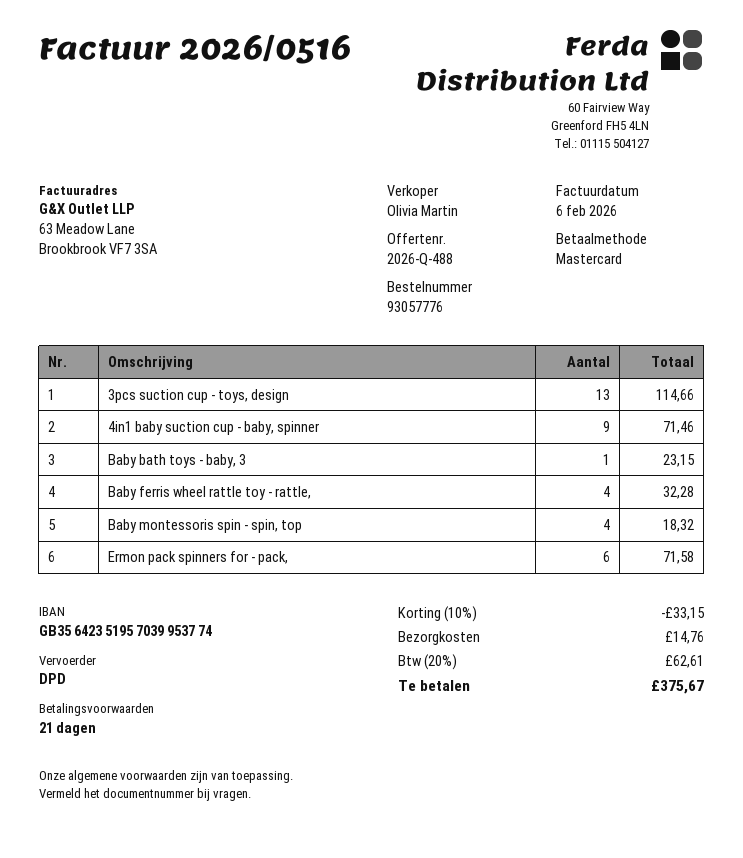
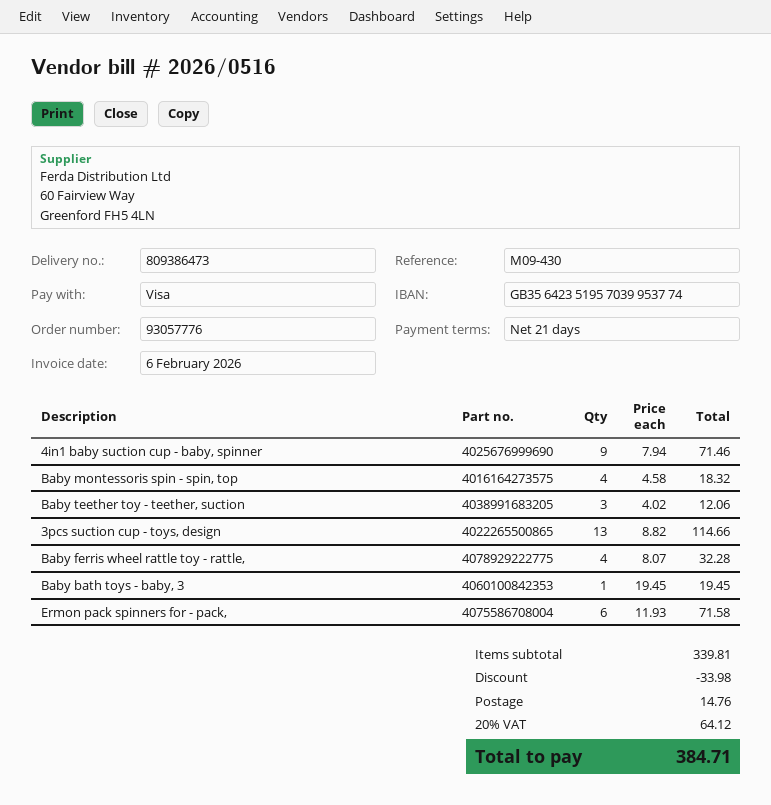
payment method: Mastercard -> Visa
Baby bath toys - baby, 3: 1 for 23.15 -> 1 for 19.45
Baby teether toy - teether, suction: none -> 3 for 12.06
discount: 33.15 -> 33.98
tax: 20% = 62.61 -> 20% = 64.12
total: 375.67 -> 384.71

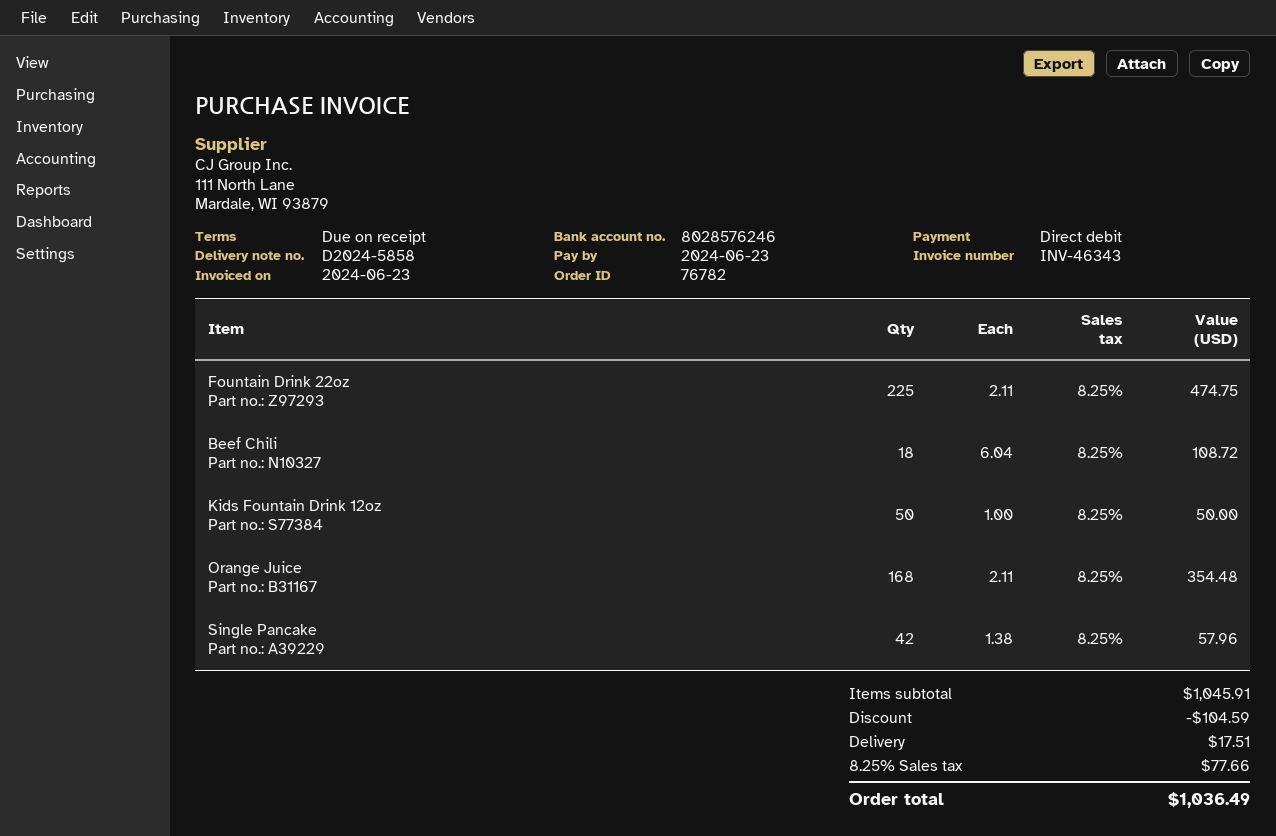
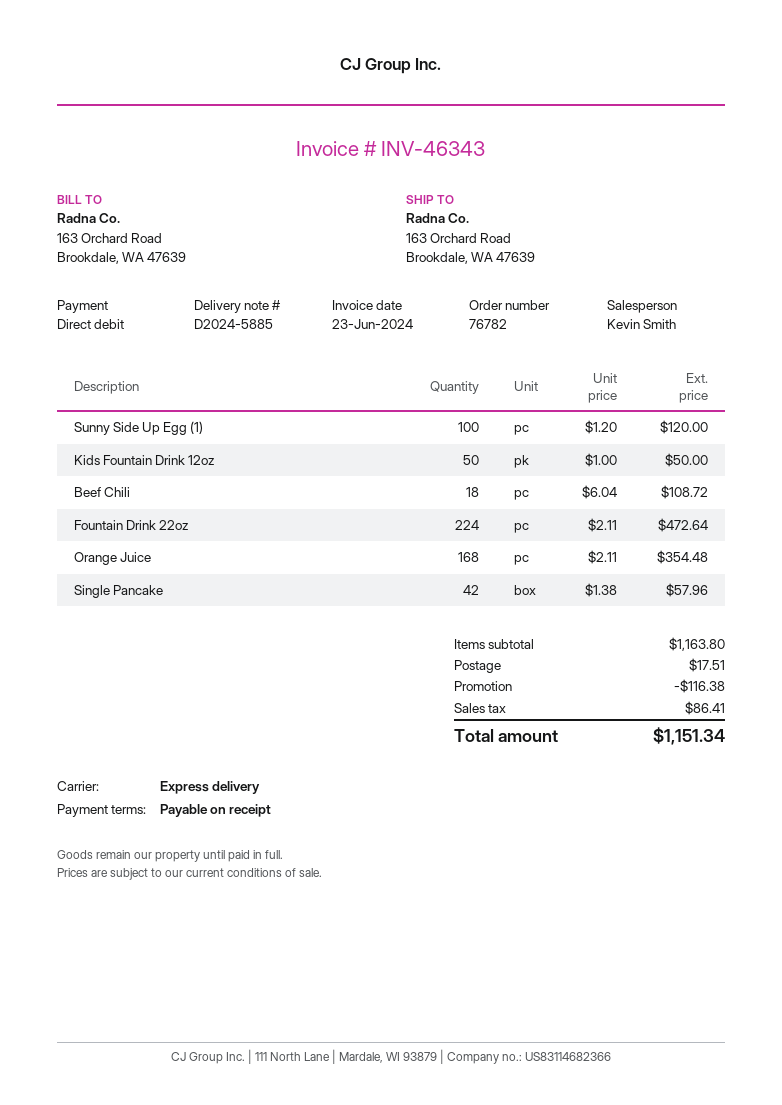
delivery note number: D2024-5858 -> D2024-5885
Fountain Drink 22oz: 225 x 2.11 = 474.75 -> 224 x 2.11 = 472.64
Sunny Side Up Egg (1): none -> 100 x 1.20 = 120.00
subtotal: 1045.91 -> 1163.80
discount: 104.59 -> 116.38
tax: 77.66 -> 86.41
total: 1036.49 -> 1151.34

========

= PROBLEM REQUIREMENTS =
In these records, tally the lines that contain the string "Baby", and give only the result.

= RESPONSE =
2